#### [EXERCISE DESCRIPTION]
Copy the lines below that contain "тесты".

SUPPLIED ENTRIES: Begin

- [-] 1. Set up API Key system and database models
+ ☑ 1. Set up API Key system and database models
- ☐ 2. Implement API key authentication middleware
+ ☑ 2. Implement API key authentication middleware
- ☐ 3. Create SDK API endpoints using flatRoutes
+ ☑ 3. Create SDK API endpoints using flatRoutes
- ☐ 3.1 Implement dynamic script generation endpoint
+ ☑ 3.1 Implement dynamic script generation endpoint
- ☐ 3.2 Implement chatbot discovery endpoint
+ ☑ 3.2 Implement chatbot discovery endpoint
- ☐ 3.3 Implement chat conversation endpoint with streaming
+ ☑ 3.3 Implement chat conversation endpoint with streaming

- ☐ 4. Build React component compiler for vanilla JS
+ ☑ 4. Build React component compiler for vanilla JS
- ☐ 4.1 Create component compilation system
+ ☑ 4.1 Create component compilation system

SUPPLIED ENTRIES: End
SUPPLIED ENTRIES: Begin

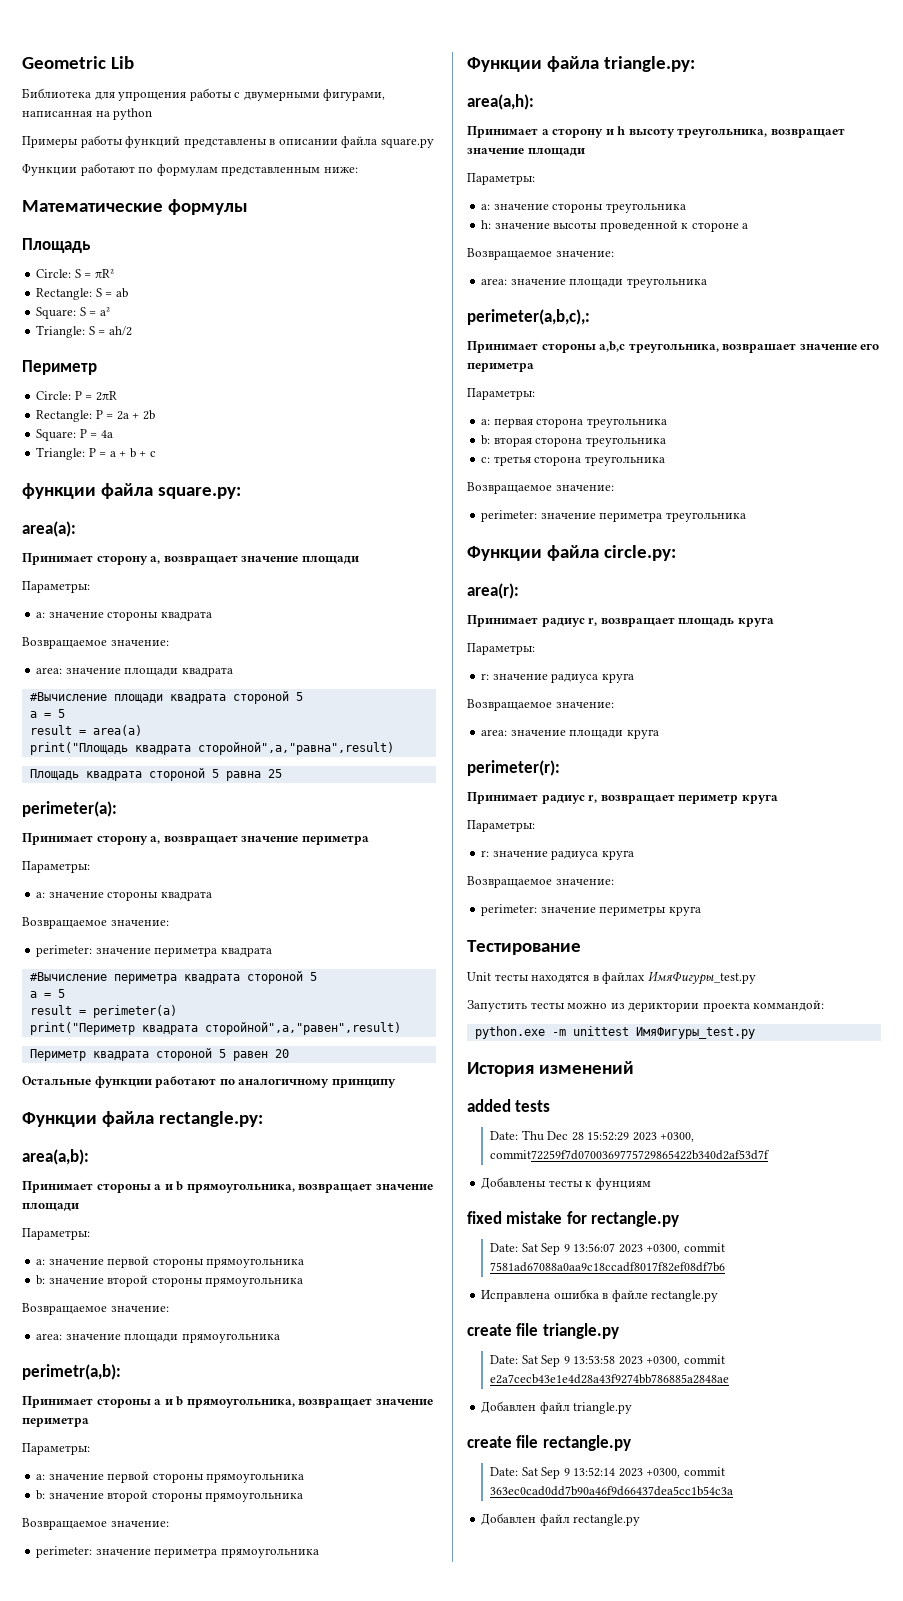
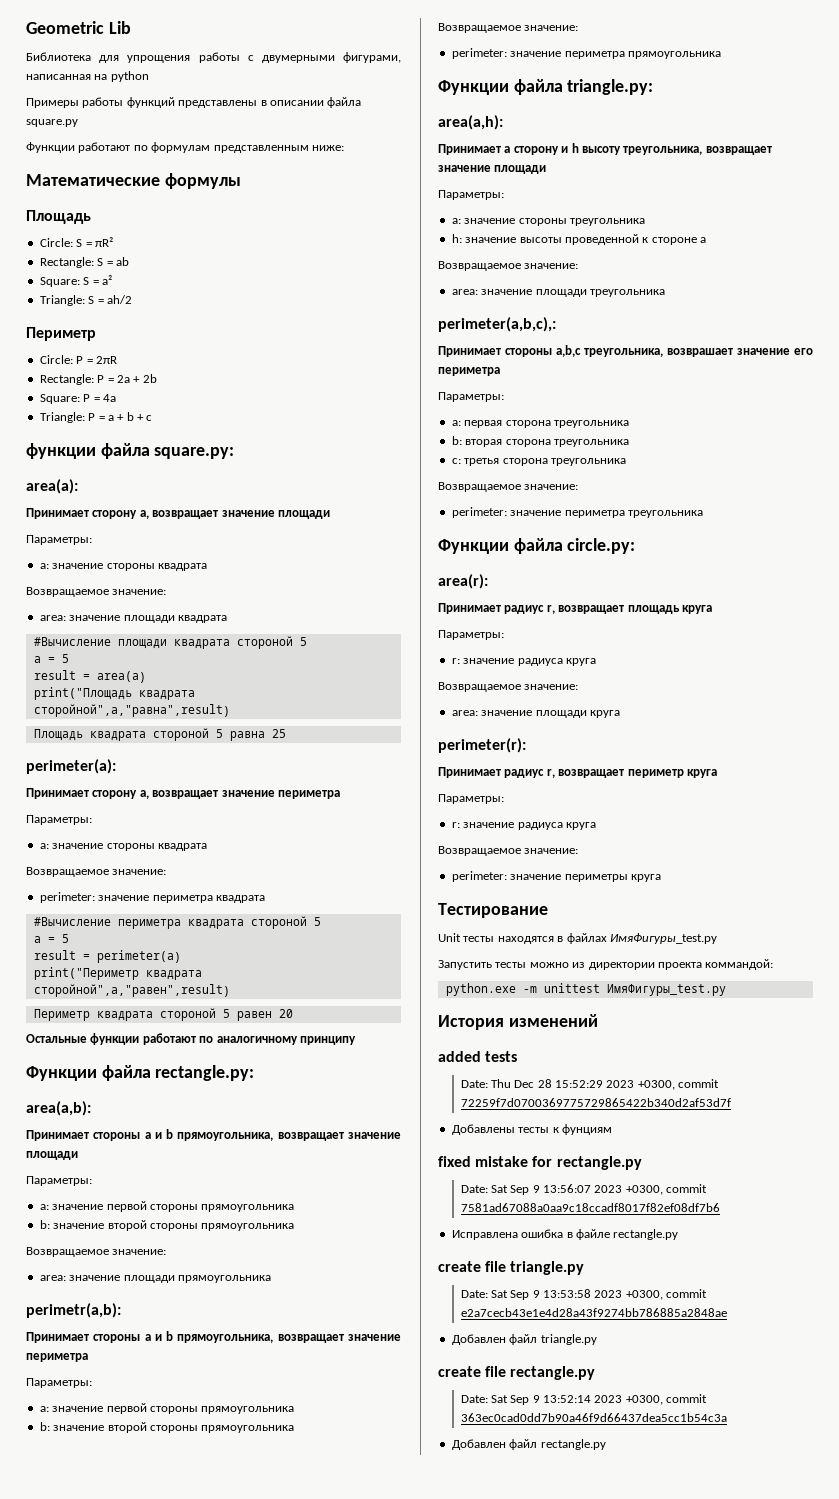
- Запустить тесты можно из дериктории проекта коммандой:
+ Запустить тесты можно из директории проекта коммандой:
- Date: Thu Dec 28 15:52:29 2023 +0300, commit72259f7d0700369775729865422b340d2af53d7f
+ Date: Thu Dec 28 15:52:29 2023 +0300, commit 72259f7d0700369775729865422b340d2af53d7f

SUPPLIED ENTRIES: End
SUPPLIED ENTRIES: Begin

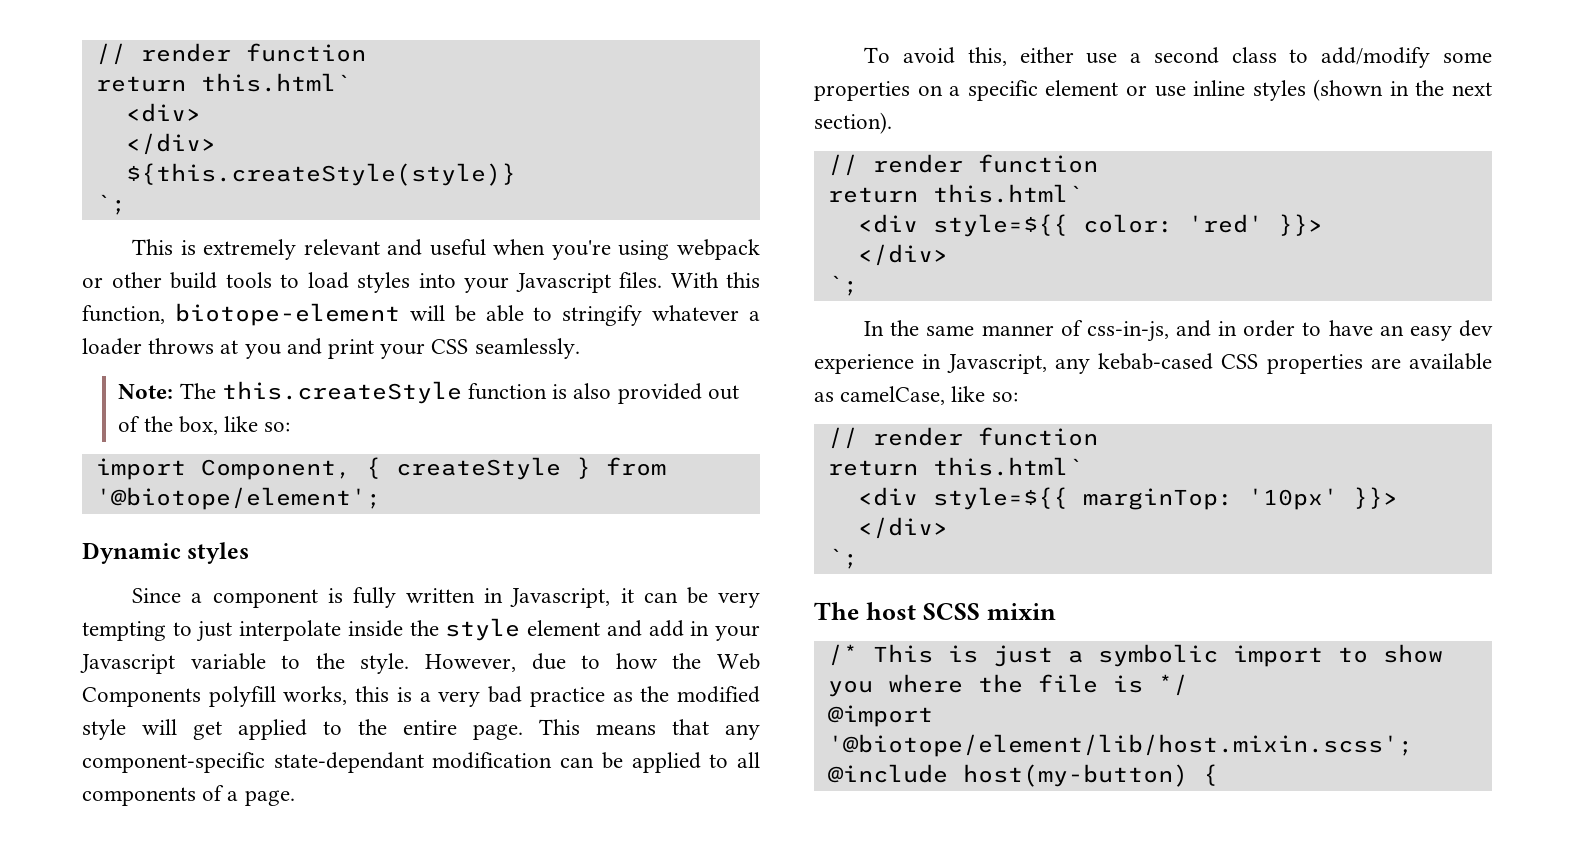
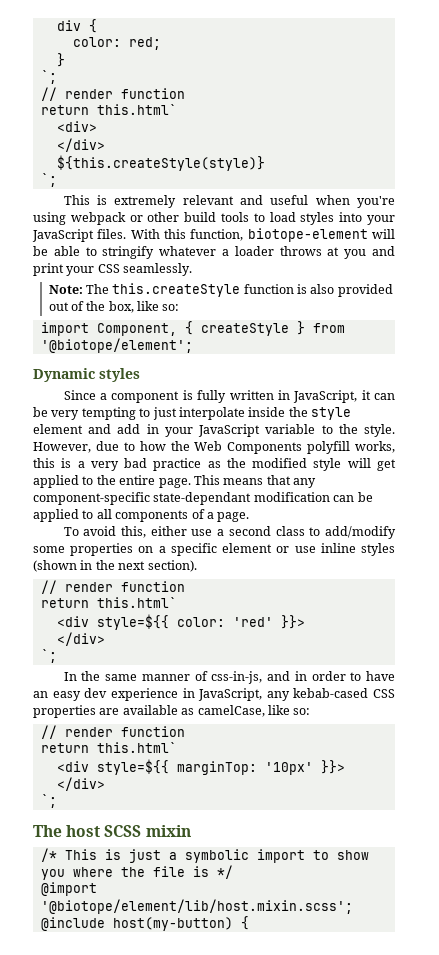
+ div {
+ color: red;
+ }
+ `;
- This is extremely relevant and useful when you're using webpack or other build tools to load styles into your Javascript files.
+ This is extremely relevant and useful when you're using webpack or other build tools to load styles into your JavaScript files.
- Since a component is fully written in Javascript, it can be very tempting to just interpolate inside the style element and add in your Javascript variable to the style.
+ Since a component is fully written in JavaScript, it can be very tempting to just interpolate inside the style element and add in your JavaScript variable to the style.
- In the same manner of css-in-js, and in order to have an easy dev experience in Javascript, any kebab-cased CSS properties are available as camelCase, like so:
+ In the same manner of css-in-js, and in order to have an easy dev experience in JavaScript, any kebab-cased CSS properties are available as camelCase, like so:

SUPPLIED ENTRIES: End

#### [EXERCISE RESULT]
- Запустить тесты можно из дериктории проекта коммандой:
+ Запустить тесты можно из директории проекта коммандой:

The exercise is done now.